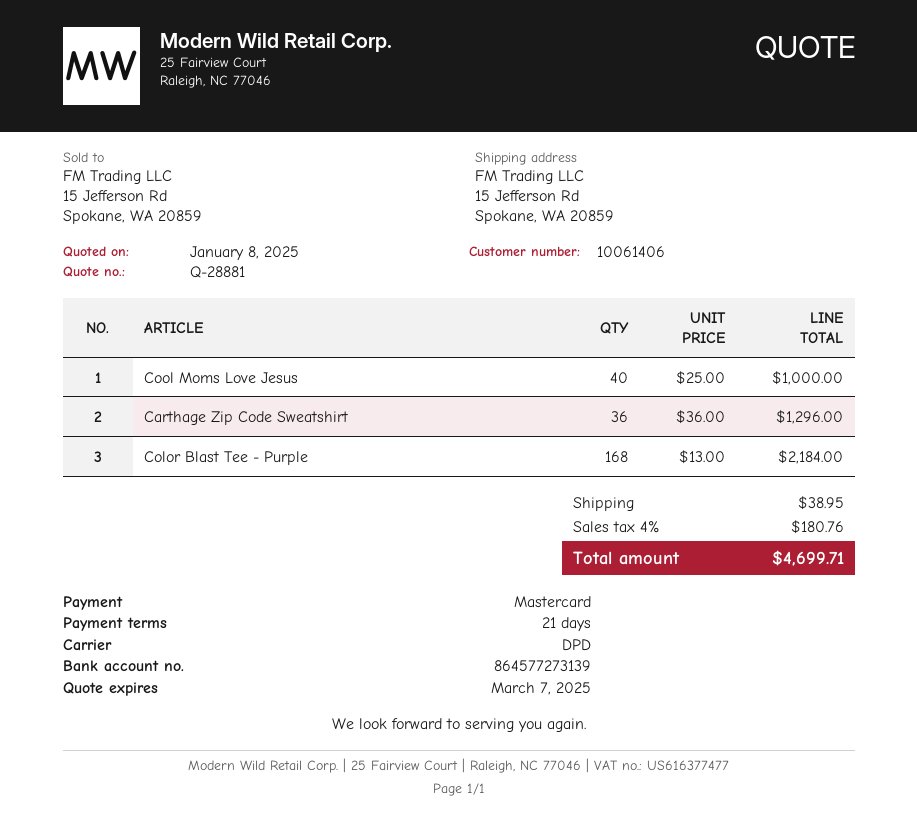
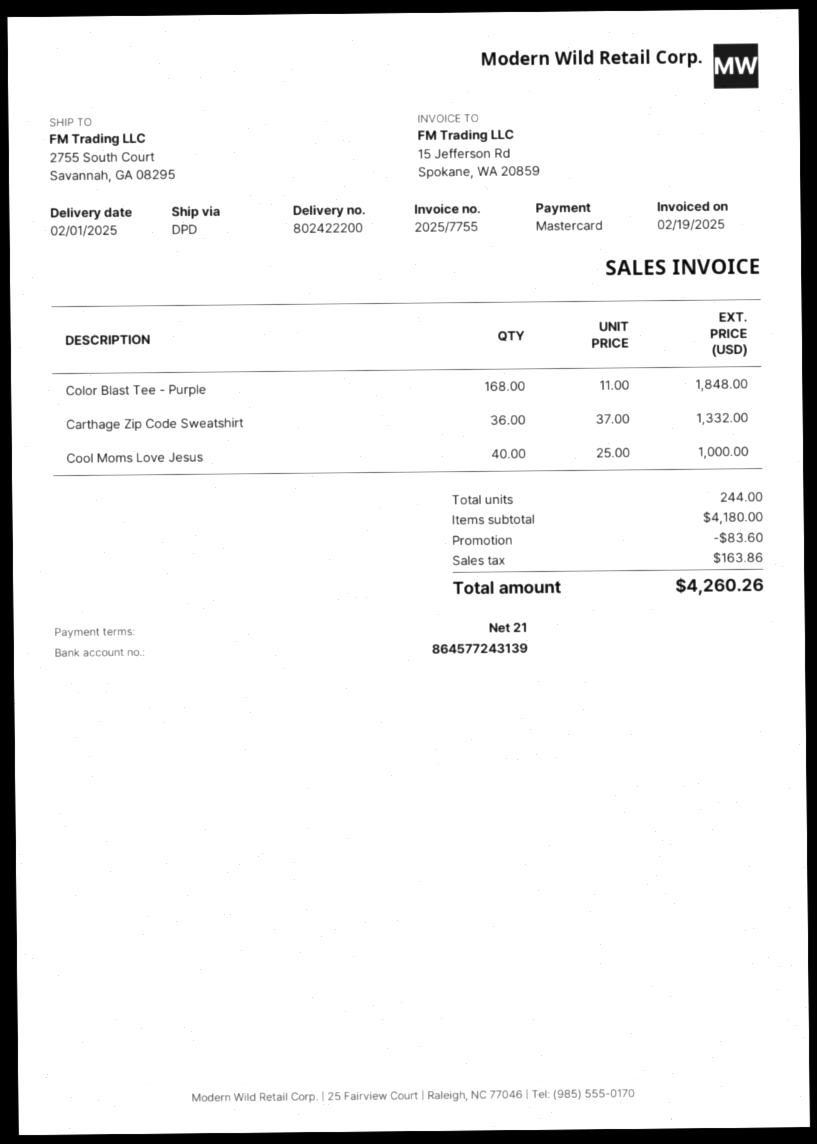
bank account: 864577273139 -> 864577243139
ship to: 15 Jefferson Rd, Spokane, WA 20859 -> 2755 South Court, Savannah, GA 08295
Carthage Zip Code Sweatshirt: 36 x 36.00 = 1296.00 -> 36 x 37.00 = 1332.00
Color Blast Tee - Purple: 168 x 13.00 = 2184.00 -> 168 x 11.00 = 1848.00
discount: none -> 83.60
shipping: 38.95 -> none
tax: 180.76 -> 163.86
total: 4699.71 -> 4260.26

• • •

**DIRECTIONS**
Without any pictures, output exactly the lines from the start of the material through the line that contains "discount: none -> 83.60", and only those.

**RESPONSE FOR THIS EXERCISE**
bank account: 864577273139 -> 864577243139
ship to: 15 Jefferson Rd, Spokane, WA 20859 -> 2755 South Court, Savannah, GA 08295
Carthage Zip Code Sweatshirt: 36 x 36.00 = 1296.00 -> 36 x 37.00 = 1332.00
Color Blast Tee - Purple: 168 x 13.00 = 2184.00 -> 168 x 11.00 = 1848.00
discount: none -> 83.60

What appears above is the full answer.